- Directed by: John W. Noble
- Written by: June Mathis
- Based on: the poem, "Reveries of a Station House" by Ella Wheeler Wilcox
- Starring: Frances Nelson Harry S. Northrup Edward Earle
- Cinematography: Herbert O. Carleton
- Production companies: Metro Pictures Rolfe Photoplays
- Release date: May 21, 1917 (US);
- Running time: 5 reels
- Country: United States
- Language: English

= The Beautiful Lie (film) =

1917 American silent drama film directed by John W. Noble

The Beautiful Lie is a 1917 American silent drama film, directed by John W. Noble. It stars Frances Nelson, Harry S. Northrup, and Edward Earle, and was released on May 21, 1917. It tells the tale of a woman whose reputation is sullied, and then recovered. It received mostly positive reviews, and the performances by the three stars were all given high marks for their work, particularly Nelson. As of 2025, it is considered a lost film.

==Plot==
Frances Nelson works for architect Mortimer Grierson, who desires her. He tricks her into a false marriage so that he can have her. When he tires of her, he begins seeing Elsie MacLeod, among others. One night he returns from one of his assignations, and Frances and he fight, during which he lets her know that the marriage was a fraud. He deserts her, after which she can only find work as an artist's model, due to her lack of skills and the fact that she is seen as a fallen woman. She is hardened mentally while working for the artist, but manages to not succumb to his sexual advances.

Shortly after, she meets another artist, Paul Vivian, and the two begin a romantic relationship. However, Paul is a protégé of Mortimer, and when the elder man learns of Frances' new relationship, he tries to throw a wedge between them by telling Paul that Frances was his mistress. Disillusioned, he does not wait to hear Frances' side of the story, and leaves.

In a jealous rage one night due to his continued philandering, Elsie shoots Mortimer, mortally wounding him. Still angry that Frances has gone on with her life, he tells police that she is the one who shot him, and she is arrested. As he lingers on his deathbed, his nephew, Howard Hayes, returns to his side, where he reveals that the marriage to Frances was in fact legal. He had been miffed at his uncle, and had actually secured a real preacher to perform the ceremony. He urges his uncle to set things right while he still can. Mortimer calls for his attorney to get his affairs in order before he dies. In doing so, he bequests a sum to Frances to ensure her financial security, and sends a letter to Paul, letting him know the truth. Then he dies.

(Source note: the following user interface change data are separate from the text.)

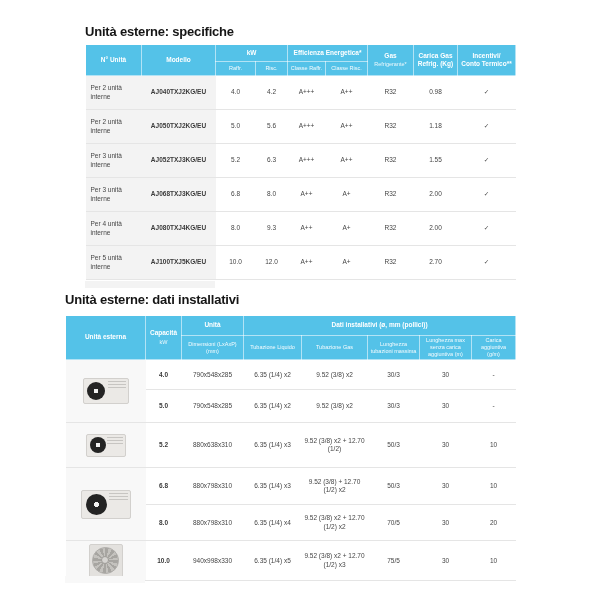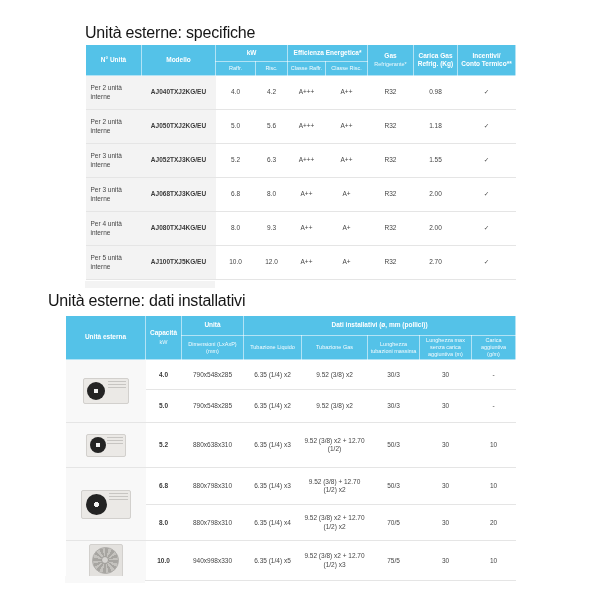--- a/index.html
+++ b/index.html
@@ -1,23 +1,23 @@
 <!DOCTYPE html>
 <html style="--header-blue: #54C2E8;"><head>
 <meta charset="utf-8">
 <style>
   :root { --header-blue: #54C2E8; }
   * { box-sizing: border-box; margin: 0; padding: 0; }
   body { width: 600px; height: 600px; background: #ffffff;
          font-family: "Liberation Sans", sans-serif; }
   .page { position: relative; width: 600px; height: 600px; background: #fff; overflow: hidden; }
 
-  .sec-title { position: absolute; font-size: 16px; font-weight: normal; color: #151515; letter-spacing: -0.2px; }
+  .sec-title { position: absolute; font-size: 13px; font-weight: bold; color: #151515; letter-spacing: -0.2px; }
   #title-specs { left: 85px; top: 24px; }
-  #title-install { left: 48px; top: 292px; text-align: right; }
+  #title-install { left: 65px; top: 292px; text-align: right; }
 
   table { border-collapse: collapse; table-layout: fixed; position: absolute; }
   #spec-table { left: 85px; top: 44px; width: 430px; }
   #install-table { left: 65px; top: 315px; width: 450px; }
 
   th { background: var(--header-blue); color: #ffffff; font-size: 6.5px; font-weight: bold;
        text-align: center; vertical-align: middle; padding: 1px 2px; line-height: 1.3;
        border: 1px solid rgba(255,255,255,0.55); }
   tr.subrow th { font-size: 5.5px; font-weight: normal; color: rgba(255,255,255,0.95); }
   th .h-main { display: block; font-size: 6.5px; font-weight: bold; }

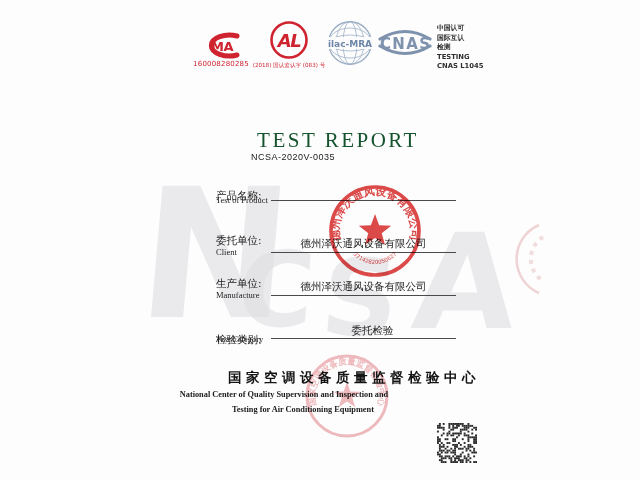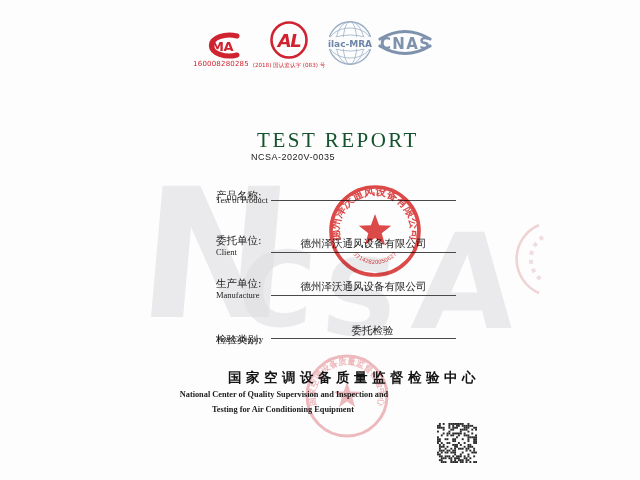--- a/index.html
+++ b/index.html
@@ -72,20 +72,27 @@
     <rect x="0" y="17" width="48" height="12" fill="#fdfdfd" opacity=".93"></rect>
     <text x="24" y="26.5" font-size="9" font-weight="bold" fill="#6e86a8" text-anchor="middle">ilac-MRA</text>
   </svg>
 
   <svg class="abs" style="left:377px;top:27px;" width="56" height="31" viewBox="0 0 56 31">
     <path d="M 3,12 Q 28,-3 53,12" fill="none" stroke="#7e92ae" stroke-width="3.2" stroke-linecap="round"></path>
     <path d="M 3,19 Q 28,34 53,19" fill="none" stroke="#7e92ae" stroke-width="3.2" stroke-linecap="round"></path>
     <text x="28" y="21.5" font-size="15" font-weight="bold" fill="#7e92ae" text-anchor="middle" textLength="50">CNAS</text>
   </svg>
 
+  <div class="abs accred" style="left:437px;top:24px;">
+    <div>中国认可</div>
+    <div>国际互认</div>
+    <div>检测</div>
+    <div>TESTING</div>
+    <div>CNAS L1045</div>
+  </div>
 
   <div class="abs title-en">TEST REPORT</div>
   <div class="abs report-no">NCSA-2020V-0035</div>
 
   <div class="abs f-zh" style="left:216px;top:189px;">产品名称:</div>
   <div class="abs f-en" style="left:216px;top:195px;">Test of Product</div>
   <div class="abs f-line" style="left:271px;top:200px;width:185px;"></div>
 
   <div class="abs f-zh" style="left:216px;top:234px;">委托单位:</div>
   <div class="abs f-en" style="left:216px;top:247px;">Client</div>
@@ -97,21 +104,21 @@
   <div class="abs f-val" style="left:271px;top:280px;width:185px;">德州泽沃通风设备有限公司</div>
   <div class="abs f-line" style="left:271px;top:295px;width:185px;"></div>
 
   <div class="abs f-zh" style="left:216px;top:333px;">检验类别:</div>
   <div class="abs f-en" style="left:216px;top:334px;">Test Category</div>
   <div class="abs f-val" style="left:280px;top:324px;width:185px;">委托检验</div>
   <div class="abs f-line" style="left:271px;top:338px;width:185px;"></div>
 
   <div class="abs org-zh">国家空调设备质量监督检验中心</div>
   <div class="abs org-en" style="top:390px;padding-left:56px;">National Center of Quality Supervision and Inspection and</div>
-  <div class="abs org-en" style="top:405px;padding-left:54px;">Testing for Air Conditioning Equipment</div>
+  <div class="abs org-en" style="top:405px;padding-left:54px;margin-left:20px;">Testing for Air Conditioning Equipment</div>
 
   <svg class="abs stamp" style="left:325px;top:181px;opacity:.88;" width="100" height="100" viewBox="0 0 100 100">
     <defs>
       <path id="sealTop" d="M 16.2,62.3 A 36,36 0 1 1 83.8,62.3" fill="none"></path>
       <path id="sealBot" d="M 24,68 A 30,30 0 0 0 76,68" fill="none"></path>
     </defs>
     <circle cx="50" cy="50" r="44" fill="none" stroke="#d93030" stroke-width="3.6"></circle>
     <polygon points="50,33 54.1,44.3 66.2,44.8 56.7,52.2 60,63.8 50,57 40,63.8 43.3,52.2 33.8,44.8 45.9,44.3" fill="#d93030"></polygon>
     <text font-size="11" font-weight="bold" fill="#d93030">
       <textPath href="#sealTop" startOffset="50%" text-anchor="middle">德州泽沃通风设备有限公司</textPath>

The truth is revealed to the police and Frances is released. Paul returns and the two are reconciled.

==Cast list==
- Frances Nelson as Louise Joyce
- Harry S. Northrup as Mortimer Grierson
- Edward Earle as Paul Vivian
- Elsie MacLeod as The other girl
- Sally Crute as Mary
- John Davidson as Howard Hayes
- Mrs. Allan Walker as Mrs. Joyce
- Emile Collins as Butler

==Production==
In January 1917, Metro announced that The Beautiful Lie would be one of their slate of pictures for 1917, scheduled for release on March 12. By February it was known that Frances Nelson would be starring in the movie, and it was based on the poem "Reveries of a Station House" by Ella Wheeler Wilcox. The film was not ready for its projected release date, which in April was pushed back to May 27, however in early May, the release date was moved up to May 21. In mid-May it was revealed that June Mathis was adapting the poem to the screen and John W. Noble was the director. At the same time, the cast was revealed to include Edward Earle, Harry S. Northrup, John Davidson, Sally Crute, Mrs. Allan Walker, and Emil Collins.

==Release and reception==
The film was released on May 21, 1917. Motion Picture News gave the film a good review, calling it a very human story with a "lesson which will never be forgotten". They paid specific accolades to Nelson, stating she portrayed her character "with a realism so strong in its appeal that you are brought for a time to the very environments of the story and as an intensely interested bystander wonder at the weaknesses of some and the strength of others. Motography gave the film mixed reviews. While they were impressed with the acting of the main and supporting characters, they were underwhelmed by Noble's direction, calling it simply "adequate". Their biggest issue was with the plot, which at times they felt highly improbable. They said that Nelson's performance "registers excellently throughout," and that Northrup performed his role as the film's villain "to perfection". They also highlighted the work of Earle, who they felt made a "big impression" as the young artist. Moving Picture World also gave the film a positive review, saying that the story was set forth in a "...rational and entertaining manner throughout..." They praised Nelson's performance, and gave good marks to the rest of the cast as well.

== Censorship ==
Initially, The Beautiful Lie was rejected in its entirety by the Kansas Board of Review, but upon review it was passed with cuts. The scenes removed were of a woman drinking at a piano and opening scene on a yacht.

==Notes==
As of 2019, it was still listed in the Library of Congress as a lost film.